47

When the function involves reallocation, I found some compilers may save the address before the function call. It leads the return value stored in the invalid address.

There is an example to explain behavior in above description.

#include <stdio.h>
#include <vector> 
using namespace std;

vector<int> A; 
int func() { 
    A.push_back(3);
    A.push_back(4);
    return 5; 
} 
int main() { 
    A.reserve(2);
    A.push_back(0);
    A.push_back(1);
    A[1] = func();
    printf("%d\n", A[1]);
    return 0;
}

There are some common C++ compiler, and the test result as follows.

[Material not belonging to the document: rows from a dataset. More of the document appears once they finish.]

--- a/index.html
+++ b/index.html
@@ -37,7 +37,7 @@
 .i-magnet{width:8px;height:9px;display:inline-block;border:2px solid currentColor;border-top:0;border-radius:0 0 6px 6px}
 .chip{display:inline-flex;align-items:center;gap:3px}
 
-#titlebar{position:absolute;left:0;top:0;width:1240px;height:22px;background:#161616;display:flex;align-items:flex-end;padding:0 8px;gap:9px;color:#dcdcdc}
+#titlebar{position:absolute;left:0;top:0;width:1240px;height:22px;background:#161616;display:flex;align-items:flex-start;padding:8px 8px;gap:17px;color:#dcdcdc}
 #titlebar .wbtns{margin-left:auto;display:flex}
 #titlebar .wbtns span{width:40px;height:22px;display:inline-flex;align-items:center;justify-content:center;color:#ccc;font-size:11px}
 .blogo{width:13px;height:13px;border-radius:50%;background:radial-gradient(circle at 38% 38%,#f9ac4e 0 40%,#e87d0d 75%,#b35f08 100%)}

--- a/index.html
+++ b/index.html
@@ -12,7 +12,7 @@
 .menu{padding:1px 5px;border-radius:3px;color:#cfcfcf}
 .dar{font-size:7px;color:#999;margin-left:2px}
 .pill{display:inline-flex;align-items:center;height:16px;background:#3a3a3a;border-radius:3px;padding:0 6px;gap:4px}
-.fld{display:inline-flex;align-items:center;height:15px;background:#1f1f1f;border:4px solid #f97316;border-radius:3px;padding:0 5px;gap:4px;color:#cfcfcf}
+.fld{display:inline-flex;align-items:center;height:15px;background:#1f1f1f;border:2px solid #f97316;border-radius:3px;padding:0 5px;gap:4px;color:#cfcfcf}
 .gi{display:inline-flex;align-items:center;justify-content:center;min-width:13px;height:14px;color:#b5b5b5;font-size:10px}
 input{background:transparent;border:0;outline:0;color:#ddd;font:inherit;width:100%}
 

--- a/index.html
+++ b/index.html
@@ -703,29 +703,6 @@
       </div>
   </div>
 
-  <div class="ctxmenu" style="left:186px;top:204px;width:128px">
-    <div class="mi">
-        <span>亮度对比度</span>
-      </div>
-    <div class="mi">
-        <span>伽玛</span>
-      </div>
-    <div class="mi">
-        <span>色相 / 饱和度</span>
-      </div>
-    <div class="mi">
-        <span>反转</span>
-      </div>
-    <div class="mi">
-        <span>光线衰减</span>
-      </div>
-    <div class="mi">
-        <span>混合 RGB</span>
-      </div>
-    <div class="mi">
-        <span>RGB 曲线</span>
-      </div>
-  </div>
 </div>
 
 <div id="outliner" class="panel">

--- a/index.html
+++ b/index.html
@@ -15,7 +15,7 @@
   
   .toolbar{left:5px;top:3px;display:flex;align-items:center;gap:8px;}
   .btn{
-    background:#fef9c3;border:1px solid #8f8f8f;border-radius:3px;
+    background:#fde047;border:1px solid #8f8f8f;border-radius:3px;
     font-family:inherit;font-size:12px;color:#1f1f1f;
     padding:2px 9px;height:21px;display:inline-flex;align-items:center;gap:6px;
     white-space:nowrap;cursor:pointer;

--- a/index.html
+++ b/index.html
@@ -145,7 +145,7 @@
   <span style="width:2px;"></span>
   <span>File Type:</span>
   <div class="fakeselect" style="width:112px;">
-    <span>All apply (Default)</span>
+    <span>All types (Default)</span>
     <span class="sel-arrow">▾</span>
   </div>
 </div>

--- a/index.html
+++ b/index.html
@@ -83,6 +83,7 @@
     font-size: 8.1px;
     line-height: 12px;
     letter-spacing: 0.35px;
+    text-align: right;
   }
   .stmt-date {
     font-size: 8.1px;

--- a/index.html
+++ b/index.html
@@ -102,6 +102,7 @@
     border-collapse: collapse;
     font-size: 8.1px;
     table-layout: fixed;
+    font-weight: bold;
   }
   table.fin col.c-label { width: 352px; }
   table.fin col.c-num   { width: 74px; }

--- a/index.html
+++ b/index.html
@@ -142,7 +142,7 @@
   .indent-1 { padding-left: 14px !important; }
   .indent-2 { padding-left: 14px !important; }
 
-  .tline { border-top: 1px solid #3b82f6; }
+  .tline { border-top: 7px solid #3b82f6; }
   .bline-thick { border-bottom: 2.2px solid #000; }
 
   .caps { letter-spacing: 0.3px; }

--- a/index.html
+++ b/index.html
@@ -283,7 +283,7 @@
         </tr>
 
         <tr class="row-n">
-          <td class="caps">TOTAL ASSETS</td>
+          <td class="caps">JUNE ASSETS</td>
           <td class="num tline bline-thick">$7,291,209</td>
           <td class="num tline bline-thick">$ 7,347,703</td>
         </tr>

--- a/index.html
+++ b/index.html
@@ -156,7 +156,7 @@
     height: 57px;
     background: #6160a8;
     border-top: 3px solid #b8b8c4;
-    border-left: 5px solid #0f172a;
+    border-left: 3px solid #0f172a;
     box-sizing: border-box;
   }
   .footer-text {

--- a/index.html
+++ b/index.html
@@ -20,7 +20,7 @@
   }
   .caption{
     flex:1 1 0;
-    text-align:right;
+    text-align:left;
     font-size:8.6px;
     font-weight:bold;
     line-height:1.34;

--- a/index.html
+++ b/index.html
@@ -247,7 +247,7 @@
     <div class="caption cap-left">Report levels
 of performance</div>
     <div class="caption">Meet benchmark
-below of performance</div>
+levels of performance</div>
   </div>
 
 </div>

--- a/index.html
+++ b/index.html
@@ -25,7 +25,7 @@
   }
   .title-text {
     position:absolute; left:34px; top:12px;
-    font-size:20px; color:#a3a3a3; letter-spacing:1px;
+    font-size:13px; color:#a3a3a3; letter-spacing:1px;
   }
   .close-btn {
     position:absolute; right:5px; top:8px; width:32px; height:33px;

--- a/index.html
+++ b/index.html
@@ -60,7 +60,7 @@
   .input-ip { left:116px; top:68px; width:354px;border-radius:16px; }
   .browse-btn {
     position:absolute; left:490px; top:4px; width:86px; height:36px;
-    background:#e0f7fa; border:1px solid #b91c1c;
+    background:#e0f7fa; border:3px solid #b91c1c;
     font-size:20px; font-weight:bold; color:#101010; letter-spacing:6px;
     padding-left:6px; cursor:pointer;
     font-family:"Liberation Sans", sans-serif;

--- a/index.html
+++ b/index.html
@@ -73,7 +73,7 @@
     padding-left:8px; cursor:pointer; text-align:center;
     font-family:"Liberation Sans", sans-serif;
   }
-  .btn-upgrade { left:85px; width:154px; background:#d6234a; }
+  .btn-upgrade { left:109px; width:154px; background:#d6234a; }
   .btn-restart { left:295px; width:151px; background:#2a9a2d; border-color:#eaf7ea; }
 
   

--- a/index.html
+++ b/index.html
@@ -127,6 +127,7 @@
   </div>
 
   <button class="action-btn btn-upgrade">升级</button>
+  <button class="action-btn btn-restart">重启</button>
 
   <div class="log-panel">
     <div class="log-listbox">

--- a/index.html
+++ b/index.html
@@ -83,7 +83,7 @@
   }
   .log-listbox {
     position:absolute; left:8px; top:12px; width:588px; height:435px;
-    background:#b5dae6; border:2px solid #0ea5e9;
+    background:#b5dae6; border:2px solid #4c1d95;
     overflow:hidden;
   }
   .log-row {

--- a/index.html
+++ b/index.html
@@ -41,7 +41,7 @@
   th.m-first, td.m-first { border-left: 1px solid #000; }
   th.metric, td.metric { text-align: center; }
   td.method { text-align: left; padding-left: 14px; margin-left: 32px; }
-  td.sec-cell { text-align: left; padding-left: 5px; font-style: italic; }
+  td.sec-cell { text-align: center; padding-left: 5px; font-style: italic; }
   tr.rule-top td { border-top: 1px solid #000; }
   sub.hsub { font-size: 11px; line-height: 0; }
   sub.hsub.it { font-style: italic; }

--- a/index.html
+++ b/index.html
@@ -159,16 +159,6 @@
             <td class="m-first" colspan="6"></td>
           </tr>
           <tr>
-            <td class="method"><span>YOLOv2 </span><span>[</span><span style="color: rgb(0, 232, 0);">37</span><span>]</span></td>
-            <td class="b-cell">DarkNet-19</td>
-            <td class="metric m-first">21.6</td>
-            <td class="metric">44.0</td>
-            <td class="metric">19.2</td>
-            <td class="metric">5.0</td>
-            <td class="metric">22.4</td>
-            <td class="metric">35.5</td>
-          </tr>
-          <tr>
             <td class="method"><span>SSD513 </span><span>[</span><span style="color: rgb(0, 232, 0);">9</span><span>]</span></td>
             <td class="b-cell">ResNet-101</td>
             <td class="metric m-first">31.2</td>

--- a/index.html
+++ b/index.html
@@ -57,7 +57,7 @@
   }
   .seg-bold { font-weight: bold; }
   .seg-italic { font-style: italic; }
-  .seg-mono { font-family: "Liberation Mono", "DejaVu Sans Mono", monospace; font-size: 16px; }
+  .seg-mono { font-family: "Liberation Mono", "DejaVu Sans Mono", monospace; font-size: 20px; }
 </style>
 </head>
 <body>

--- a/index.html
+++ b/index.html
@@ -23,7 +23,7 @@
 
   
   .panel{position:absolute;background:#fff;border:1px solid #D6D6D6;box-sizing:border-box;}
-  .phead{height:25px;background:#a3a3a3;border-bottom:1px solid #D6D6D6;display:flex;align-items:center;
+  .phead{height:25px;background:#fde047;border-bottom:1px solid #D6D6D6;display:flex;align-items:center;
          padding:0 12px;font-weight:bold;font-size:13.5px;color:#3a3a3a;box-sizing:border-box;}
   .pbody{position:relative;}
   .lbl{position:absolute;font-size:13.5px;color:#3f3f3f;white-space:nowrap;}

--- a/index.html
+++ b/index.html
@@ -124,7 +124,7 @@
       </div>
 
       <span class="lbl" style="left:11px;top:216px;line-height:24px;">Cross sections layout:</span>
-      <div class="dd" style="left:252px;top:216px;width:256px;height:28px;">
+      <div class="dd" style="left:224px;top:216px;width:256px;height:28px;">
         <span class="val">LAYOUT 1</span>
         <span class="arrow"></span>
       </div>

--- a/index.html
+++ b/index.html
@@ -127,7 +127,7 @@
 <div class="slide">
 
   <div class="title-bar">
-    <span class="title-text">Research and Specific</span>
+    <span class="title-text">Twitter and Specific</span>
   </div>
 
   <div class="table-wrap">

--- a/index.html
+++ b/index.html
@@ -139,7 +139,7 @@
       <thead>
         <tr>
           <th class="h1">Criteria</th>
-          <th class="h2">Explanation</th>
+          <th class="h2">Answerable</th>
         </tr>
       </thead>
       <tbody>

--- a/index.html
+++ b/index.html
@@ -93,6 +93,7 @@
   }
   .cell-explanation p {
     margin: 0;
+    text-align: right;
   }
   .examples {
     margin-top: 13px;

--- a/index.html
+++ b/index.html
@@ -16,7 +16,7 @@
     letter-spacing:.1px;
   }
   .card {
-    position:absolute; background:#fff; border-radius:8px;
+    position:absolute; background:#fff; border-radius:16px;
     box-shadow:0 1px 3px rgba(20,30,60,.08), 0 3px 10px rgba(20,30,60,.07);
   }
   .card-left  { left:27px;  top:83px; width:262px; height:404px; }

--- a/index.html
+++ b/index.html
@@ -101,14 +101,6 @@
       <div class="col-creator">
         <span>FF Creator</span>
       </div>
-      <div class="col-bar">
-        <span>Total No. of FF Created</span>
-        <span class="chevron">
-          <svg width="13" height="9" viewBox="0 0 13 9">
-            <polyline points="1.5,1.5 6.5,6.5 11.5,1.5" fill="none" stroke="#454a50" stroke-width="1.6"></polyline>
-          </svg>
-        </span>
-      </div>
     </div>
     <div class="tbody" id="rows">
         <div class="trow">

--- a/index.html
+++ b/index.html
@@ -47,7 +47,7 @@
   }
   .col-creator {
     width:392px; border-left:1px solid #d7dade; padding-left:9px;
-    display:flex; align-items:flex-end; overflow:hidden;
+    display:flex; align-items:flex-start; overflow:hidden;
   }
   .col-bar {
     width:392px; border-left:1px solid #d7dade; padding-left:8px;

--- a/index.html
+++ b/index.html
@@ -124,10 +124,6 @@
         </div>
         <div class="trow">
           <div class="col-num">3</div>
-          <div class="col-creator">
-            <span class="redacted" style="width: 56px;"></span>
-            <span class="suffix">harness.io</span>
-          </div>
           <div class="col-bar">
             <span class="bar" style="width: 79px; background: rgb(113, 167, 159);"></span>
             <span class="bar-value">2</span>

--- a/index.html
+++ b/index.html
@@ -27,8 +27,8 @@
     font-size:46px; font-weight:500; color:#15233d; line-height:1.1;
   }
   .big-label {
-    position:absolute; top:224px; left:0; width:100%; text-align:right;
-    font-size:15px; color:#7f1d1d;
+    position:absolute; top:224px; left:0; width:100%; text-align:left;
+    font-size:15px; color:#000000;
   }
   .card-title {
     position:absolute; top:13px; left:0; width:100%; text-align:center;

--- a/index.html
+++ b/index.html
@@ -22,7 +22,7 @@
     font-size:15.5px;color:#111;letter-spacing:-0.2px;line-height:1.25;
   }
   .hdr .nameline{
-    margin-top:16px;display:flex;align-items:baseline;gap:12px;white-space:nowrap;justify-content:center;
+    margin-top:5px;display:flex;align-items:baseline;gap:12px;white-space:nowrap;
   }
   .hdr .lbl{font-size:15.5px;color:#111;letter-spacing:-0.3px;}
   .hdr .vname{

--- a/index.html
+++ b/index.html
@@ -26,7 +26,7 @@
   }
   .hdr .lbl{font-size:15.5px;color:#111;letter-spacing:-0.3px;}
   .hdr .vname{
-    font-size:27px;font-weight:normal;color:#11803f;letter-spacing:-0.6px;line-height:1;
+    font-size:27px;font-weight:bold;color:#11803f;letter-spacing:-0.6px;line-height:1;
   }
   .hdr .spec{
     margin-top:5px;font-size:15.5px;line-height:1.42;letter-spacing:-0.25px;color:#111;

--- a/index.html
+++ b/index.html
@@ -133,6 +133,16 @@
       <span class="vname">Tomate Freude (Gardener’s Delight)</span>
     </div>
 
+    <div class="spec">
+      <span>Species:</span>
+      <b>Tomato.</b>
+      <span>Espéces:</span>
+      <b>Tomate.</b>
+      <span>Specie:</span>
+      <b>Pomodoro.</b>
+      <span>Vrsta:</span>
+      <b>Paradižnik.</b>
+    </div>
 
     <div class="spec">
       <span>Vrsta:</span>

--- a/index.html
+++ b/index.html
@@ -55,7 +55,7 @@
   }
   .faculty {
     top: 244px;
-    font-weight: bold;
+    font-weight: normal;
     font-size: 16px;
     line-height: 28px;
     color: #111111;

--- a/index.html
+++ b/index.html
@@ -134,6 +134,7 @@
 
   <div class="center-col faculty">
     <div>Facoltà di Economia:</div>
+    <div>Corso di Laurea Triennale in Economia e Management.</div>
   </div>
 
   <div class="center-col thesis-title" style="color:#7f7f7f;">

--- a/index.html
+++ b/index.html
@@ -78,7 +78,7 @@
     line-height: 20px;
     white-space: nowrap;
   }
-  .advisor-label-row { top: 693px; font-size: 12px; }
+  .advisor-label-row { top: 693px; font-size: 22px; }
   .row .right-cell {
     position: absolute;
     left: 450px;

  • GCC(GNU Compiler Collection): Runtime Error or output 1
  • Clang: output 5
  • VC++: output 5

Is it undefined behavior?

Alan Birtles
  • 32,622
  • 4
  • 31
  • 60
Morris Yang
  • 482
  • 3
  • 10
  • See the description of the assignment operator at least in the C++ 2014 Standard. – Vlad from Moscow Mar 02 '18 at 15:27
  • 4
    _"When the function involves relocation, I found some compilers may save the address before the function call"_ - none of those things mean what you seem to think they mean. This isn't anything to do with dynamic linking. "When the function involves _reallocation_" would be accurate. – Useless Mar 02 '18 at 15:31
  • 3
    Good point. Reallocation somehow implies relocation (create new space, move stuff over), but using reallocation would be clearer here, if that is what the original author really meant. – Ulrich Eckhardt Mar 02 '18 at 15:34
  • 1
    @Useless what he meant was obvious enough, and nothing to do with linking. He means if the vector contents is relocated (reallocation could in theory leave the data unmoved, were a library to use `realloc` behind the scenes), and that the compiler may have kept the address of the data in a register around the calls to `push_back`. I've encountered the bug^Wissue he's talking about before now, so you could claim I'm biased, but ... – Will Crawford Mar 03 '18 at 03:17
  • I know what OP meant after re-reading, but there's no harm telling people the correct names for things (or what the words they used actually mean). It's all useful information. – Useless Mar 04 '18 at 12:19

2 Answers2

54

The behaviour is undefined in all C++ versions before C++17. The simple reason is that the two sides of the assignment operator can be evaluated in any order:

  • Assuming A[1] is evaluated first, you get an int& referring to the second element of A at that point.
  • Then, the func() is evaluated, which can reallocate the storage for the vector, leaving the previously retrieved int& a dangling reference.
  • Finally, the assignment is performed, writing to unallocated storage. Since the standard allocators cache memory, the OS often won't catch this error.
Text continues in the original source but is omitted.